- One-year money is down 0.06% at 5.33%
- Two-year money is down 0.19% at 4.9%
- Three-year money is down 0.23% at 4.87%
- Five-year money is down 0.23% at 4.93%
With three-month Libor at 5.76% there’s more liquidity trouble ahead. No-one expects the base rate to go up by 0.5% in the next three months but banks are getting nervous about lending to each other again.
It was great to see Accord Mortgages inform brokers by email that its turnaround times were suffering due to high demand. Despite this, its standard cases are still being offered in eight days and its average time-to-offer for other cases is 11 days.
It’s great when lenders communicate and I wish others would follow Accord’s lead.
Is it me or are Abbey’s rates much better than the competition’s?
Last week I was critical of its communications but most of the brokers I’ve spoken to say they would rather have a vague heads-up than no notice at all. I’m sorry Abbey.
I’ve lost count of the number of lenders repricing this week, mostly without much notice. This is a sad state of affairs but I appreciate that if they give more notice they can’t cope with the resulting demand.
Cheltenham & Gloucester’s withdrawal of its 95% LTV range made me nervous. I can understand why it did it – it’s busy and has lots of applications flooding in. In an environment where funding is constrained you’d expect lenders to concentrate on less risky lower LTV lending. Why tie up your balance sheet with high LTV mortgages when the UK economy faces difficulties and pundits predict that house prices will fall?
The problem with this attitude is that if every lender follows suit, as they did with 100%-plus LTV mortgages, first-time buyers will be priced out of the market. If this happens, who’s going to buy property from clients who want to move up the housing ladder?
This would be good news for landlords but I don’t think they could cope with the demand so house prices would suffer considerably.
The housing market is a cornerstone of the UK economy and by scrapping high LTV deals lenders will bring greater problems on themselves and the rest of the market. They must talk to each other and agree a way forward, otherwise we’ll all suffer. Here endeth the lesson.
With the first of this year’s deadlines for the Financial Services Authority’s Treating Customers Fairly initiative looming at the end of March, there’s never been a better time to join the Association of Mortgage Intermediaries. It has the best website going for directly authorised firms and being an AMI member makes life a lot easier for brokers. There’s a lot of useful material for sole traders too.
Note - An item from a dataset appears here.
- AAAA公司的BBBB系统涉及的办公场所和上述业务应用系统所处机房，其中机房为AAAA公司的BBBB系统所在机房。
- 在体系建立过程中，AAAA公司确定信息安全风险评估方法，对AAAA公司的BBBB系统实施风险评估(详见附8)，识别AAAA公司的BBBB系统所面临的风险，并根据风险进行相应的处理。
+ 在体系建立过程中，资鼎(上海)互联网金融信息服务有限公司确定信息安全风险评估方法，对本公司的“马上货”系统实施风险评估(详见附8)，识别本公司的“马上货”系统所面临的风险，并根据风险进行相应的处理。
Both Bristol & West and Bank of Ireland have reduced their maximum LTVs for new-build flats to 75%.
Their definition of new-build is any property constructed in the past 12 months.
It’s a shame this has happened but it’s a decision The Mortgage Works took a long time ago and I don’t think it regrets it at all.
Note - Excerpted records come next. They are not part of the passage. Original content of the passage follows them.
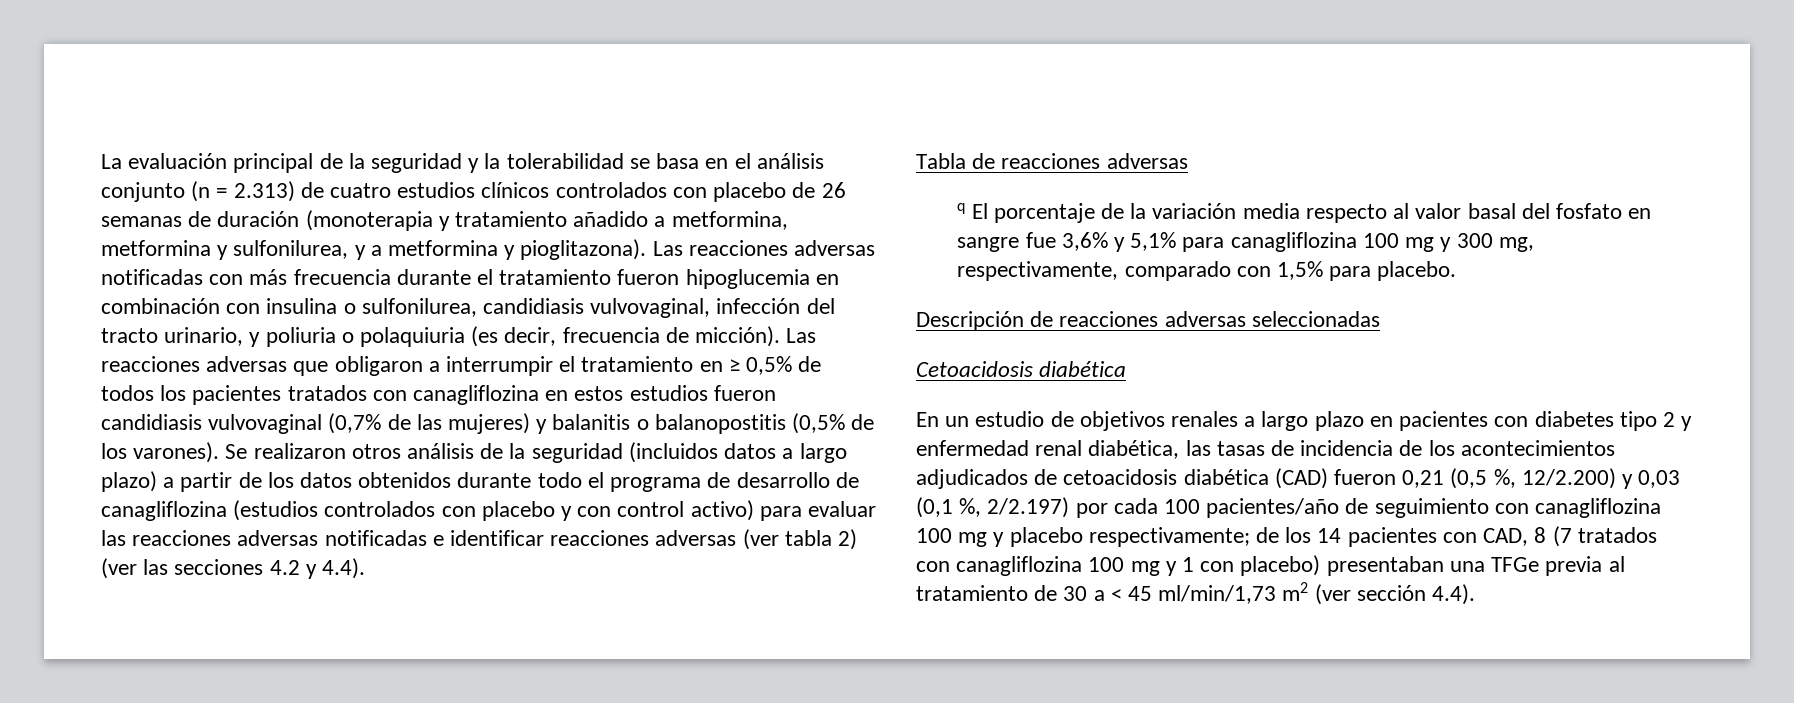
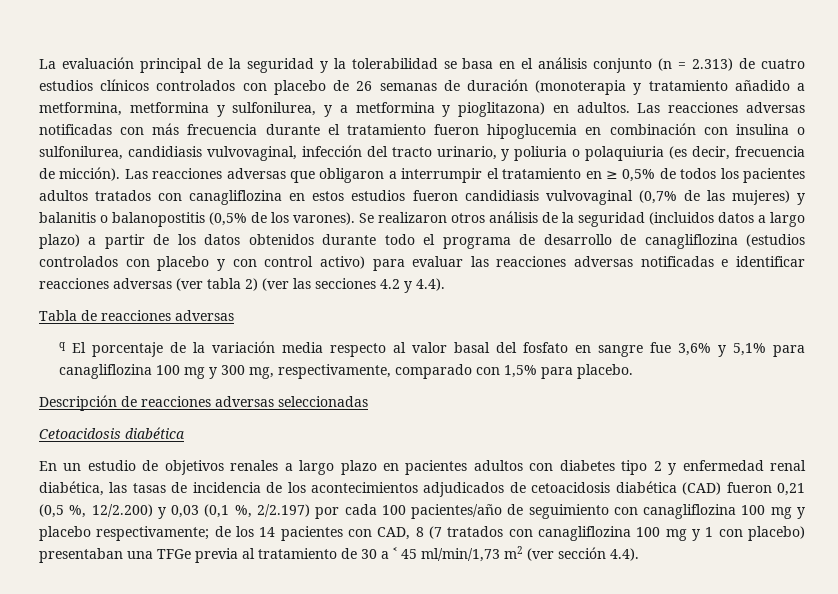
- La evaluación principal de la seguridad y la tolerabilidad se basa en el análisis conjunto (n = 2.313) de cuatro estudios clínicos controlados con placebo de 26 semanas de duración (monoterapia y tratamiento añadido a metformina, metformina y sulfonilurea, y a metformina y pioglitazona).
+ La evaluación principal de la seguridad y la tolerabilidad se basa en el análisis conjunto (n = 2.313) de cuatro estudios clínicos controlados con placebo de 26 semanas de duración (monoterapia y tratamiento añadido a metformina, metformina y sulfonilurea, y a metformina y pioglitazona) en adultos.
- Las reacciones adversas que obligaron a interrumpir el tratamiento en ≥ 0,5% de todos los pacientes tratados con canagliflozina en estos estudios fueron candidiasis vulvovaginal (0,7% de las mujeres) y balanitis o balanopostitis (0,5% de los varones).
+ Las reacciones adversas que obligaron a interrumpir el tratamiento en ≥ 0,5% de todos los pacientes adultos tratados con canagliflozina en estos estudios fueron candidiasis vulvovaginal (0,7% de las mujeres) y balanitis o balanopostitis (0,5% de los varones).
- En un estudio de objetivos renales a largo plazo en pacientes con diabetes tipo 2 y enfermedad renal diabética, las tasas de incidencia de los acontecimientos adjudicados de cetoacidosis diabética (CAD) fueron 0,21 (0,5 %, 12/2.200) y 0,03 (0,1 %, 2/2.197) por cada 100 pacientes/año de seguimiento con canagliflozina 100 mg y placebo respectivamente;
+ En un estudio de objetivos renales a largo plazo en pacientes adultos con diabetes tipo 2 y enfermedad renal diabética, las tasas de incidencia de los acontecimientos adjudicados de cetoacidosis diabética (CAD) fueron 0,21 (0,5 %, 12/2.200) y 0,03 (0,1 %, 2/2.197) por cada 100 pacientes/año de seguimiento con canagliflozina 100 mg y placebo respectivamente;

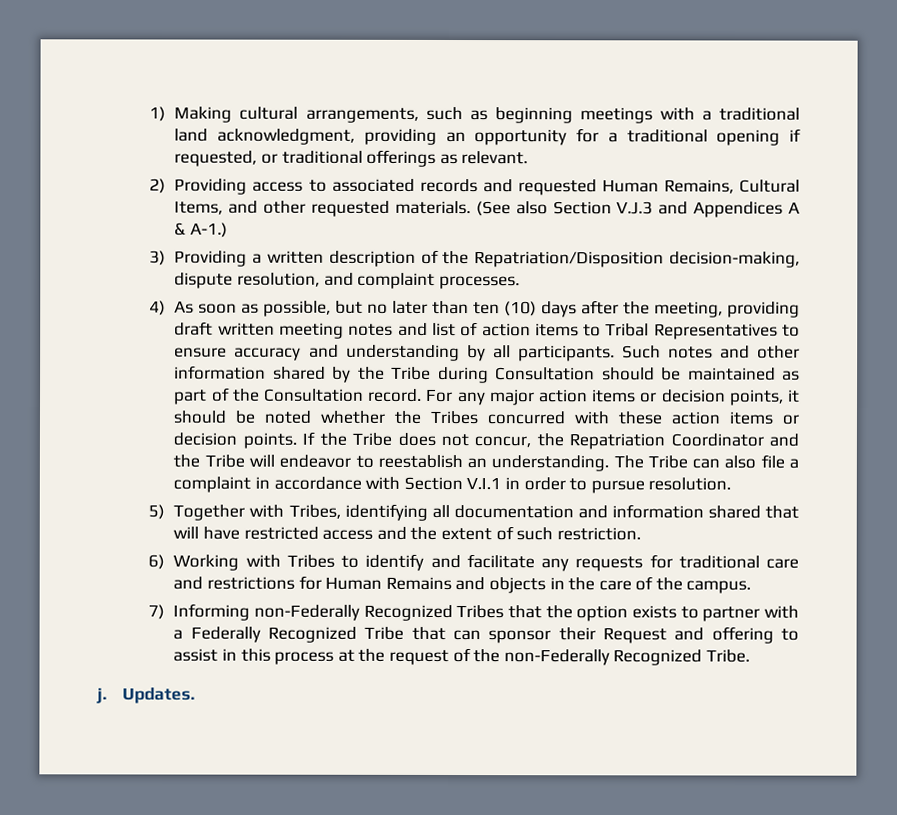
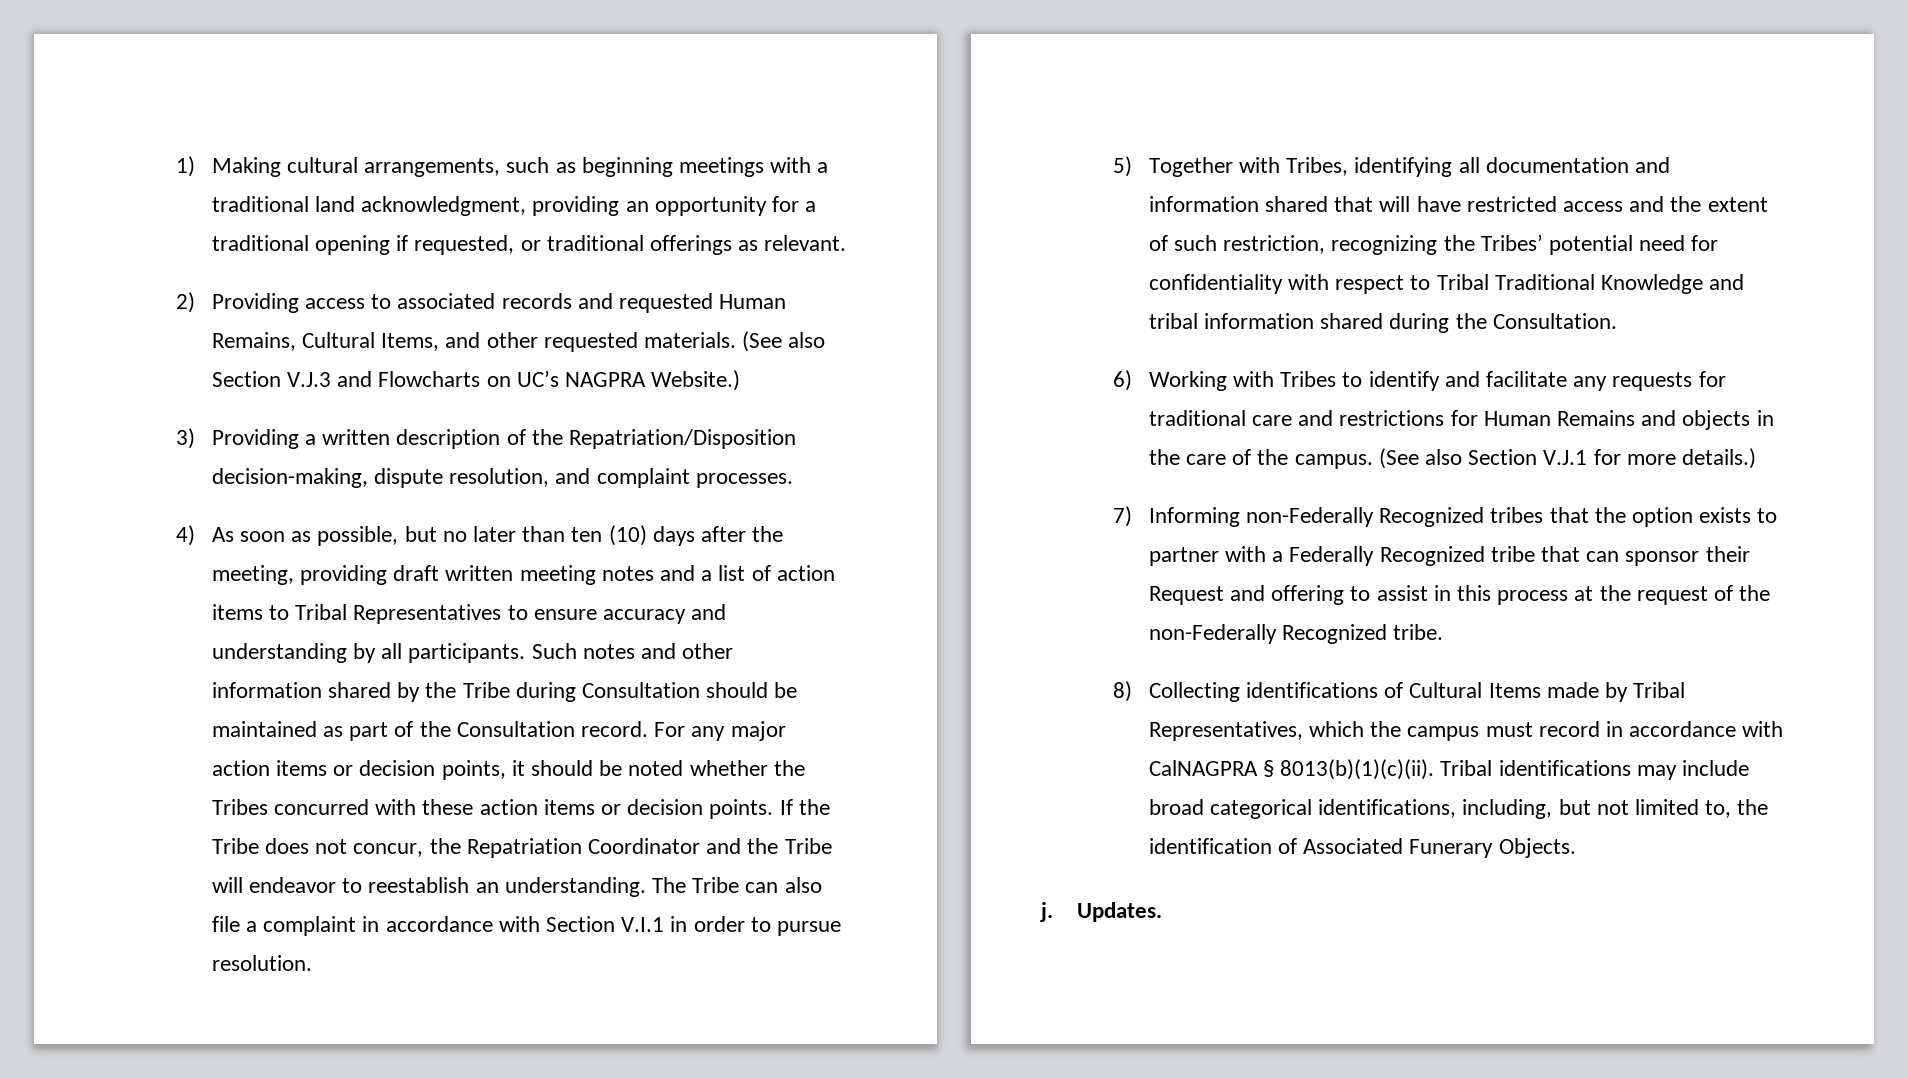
- (See also Section V.J.3 and Appendices A & A-1.)
+ (See also Section V.J.3 and Flowcharts on UC’s NAGPRA Website.)
- 4) As soon as possible, but no later than ten (10) days after the meeting, providing draft written meeting notes and list of action items to Tribal Representatives to ensure accuracy and understanding by all participants.
+ 4) As soon as possible, but no later than ten (10) days after the meeting, providing draft written meeting notes and a list of action items to Tribal Representatives to ensure accuracy and understanding by all participants.
- 5) Together with Tribes, identifying all documentation and information shared that will have restricted access and the extent of such restriction.
+ 5) Together with Tribes, identifying all documentation and information shared that will have restricted access and the extent of such restriction, recognizing the Tribes’ potential need for confidentiality with respect to Tribal Traditional Knowledge and tribal information shared during the Consultation.
+ (See also Section V.J.1 for more details.)
- 7) Informing non-Federally Recognized Tribes that the option exists to partner with a Federally Recognized Tribe that can sponsor their Request and offering to assist in this process at the request of the non-Federally Recognized Tribe.
+ 7) Informing non-Federally Recognized tribes that the option exists to partner with a Federally Recognized tribe that can sponsor their Request and offering to assist in this process at the request of the non-Federally Recognized tribe.
+ 8) Collecting identifications of Cultural Items made by Tribal Representatives, which the campus must record in accordance with CalNAGPRA § 8013(b)(1)(c)(ii). Tribal identifications may include broad categorical identifications, including, but not limited to, the identification of Associated Funerary Objects.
Well done to Chelsea, which has decided it no longer needs rental figures on buy-to-let cases with LTVs of 80% or below. This is great news. A few lenders such as TMW offer a similar facility but only up to 75% LTV.
I was delighted to see an email from Nationwide with a subject line reading “Nationwide reduces tracker and base mortgage rates from March 1”. But when I read the rest of the email it explained that it was only passing on the recent base rate cut – damn. Finally, Mortgages PLC has withdrawn its self-cert mortgage facility for employed clients.